Local school budgets are funded almost entirely through state and local taxes. The degree to which a local district is federally funded varies (usually in connection with student need), but even a district with a relatively high degree of federal funding like Worcester gets less than 8% of its district budget from federal funding.
|WPS FY18 budget, page 18|
Where does the rest come from?
In Massachusetts, the state's internal standard is that 51% of the foundation budget comes from local sources and 49% from state sources statewide. Districts, we know, are almost all paying more than the foundation budget towards their district budgets. That money comes largely from property taxes. Towns have few other sources of income. Even a city like Worcester, which does have other sources of revenue, recognize property taxes as the biggest source of local revenue.

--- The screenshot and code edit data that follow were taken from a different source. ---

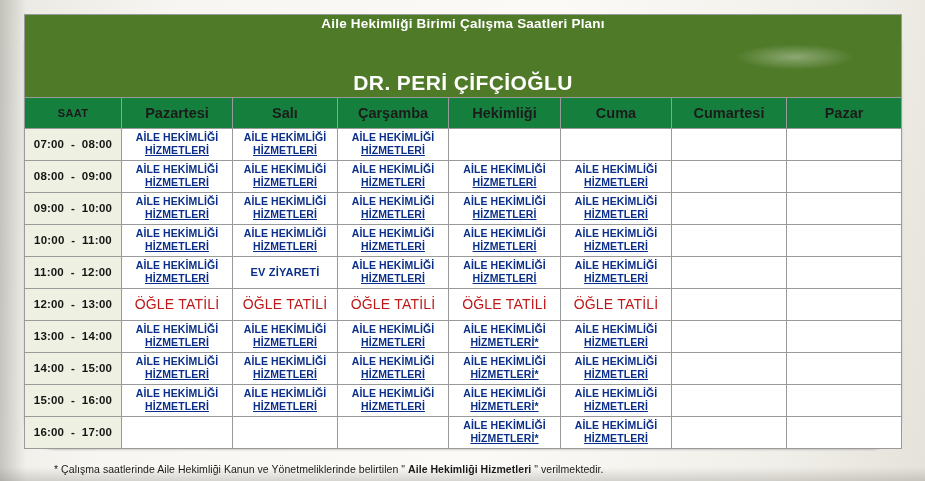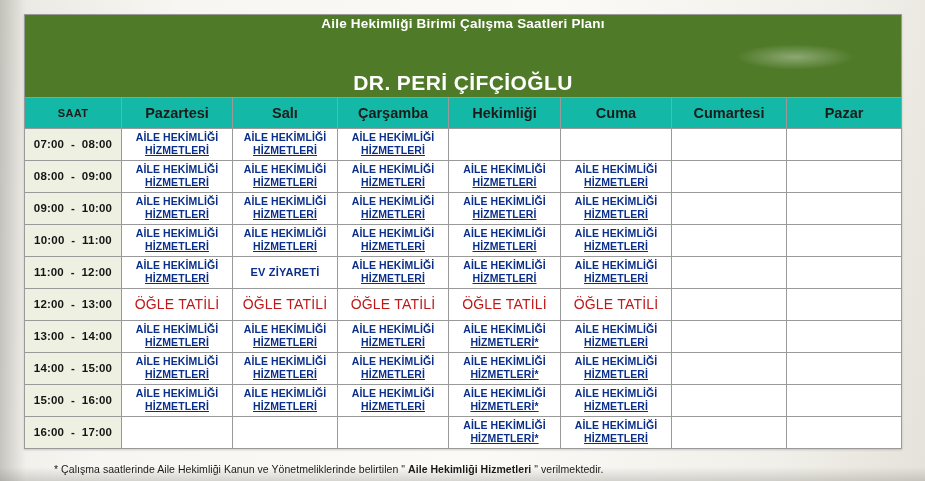--- a/index.html
+++ b/index.html
@@ -27,20 +27,21 @@
     top: 14px;
     width: 877px;
     height: 444px;
   }
   table.plan {
     border-collapse: collapse;
     width: 877px;
     table-layout: fixed;
     background: #ffffff;
     box-shadow: 0 1px 2px rgba(0,0,0,0.18);
+    border-radius: 31px;
   }
   table.plan td, table.plan th {
     border: 1px solid #9a9a9a;
     padding: 0;
     vertical-align: middle;
     text-align: center;
   }
   .title-cell {
     background: #4f7a28;
     color: #ffffff;
@@ -54,21 +55,21 @@
     line-height: 1.35;
   }
   .title-line2 {
     font-size: 21px;
     font-weight: 700;
     letter-spacing: 0.4px;
     line-height: 1.3;
     margin-top: 36px;
   }
   .hdr {
-    background: #14b8a6;
+    background: #15803d;
     height: 30px;
     font-size: 14.5px;
     font-weight: 700;
     color: #1b1b1b;
   }
   .hdr.saat {
     font-size: 11px;
     font-weight: 700;
     letter-spacing: 0.3px;
   }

|City of Worcester FY18 budget, page 5. Note, incidentally, that the second largest source of funds is the state's chapter 70 appropriation for Worcester, which passes through directly to the schools (WPS and charter).|
At the state level, Massachusetts had $26 billion of revenue projected for FY18 (this fiscal year); of that, over $15 billion was from income taxes. It's the largest single source of income for the state.
Both of the above--income taxes and property taxes--are deductible from federal taxes. You might remember that when you filed your federal income taxes, you filled in (or the software self-populated) what you paid the town in property taxes and the state in income taxes, among other things. The federal government then didn't tax you on that amount. That's the SALT (state and local taxes) deduction.
The tax bill passed by both the House and Senate removes that deduction. And what would that do?
I'll quote here from the Salon article, which they're sourcing from the Government Financial Officers Association report:
...the loss of the SALT deduction would apply significant pressure on states and municipalities to reduce taxes in order to offset the increases in federal taxes paid by their constituents. Using the 8th Congressional District in Texas north of Houston as a model, the GFOA estimates that the district would see an increase in federal taxes of $306 million dollars. Offsetting that with state and local tax decreases could impact $125 million in school funding. Simply put: education funding is an enormous local and state expenditure, and it would have to be cut in order to provide any relief to tax payers who lost SALT.In other words, the federal government just raised most of our taxes, and the only source of "relief" on that would be to cut local and state taxes. And those are the taxes that fund public schools.
So what can we do? Well, it still has to survive conference committee, so keep calling.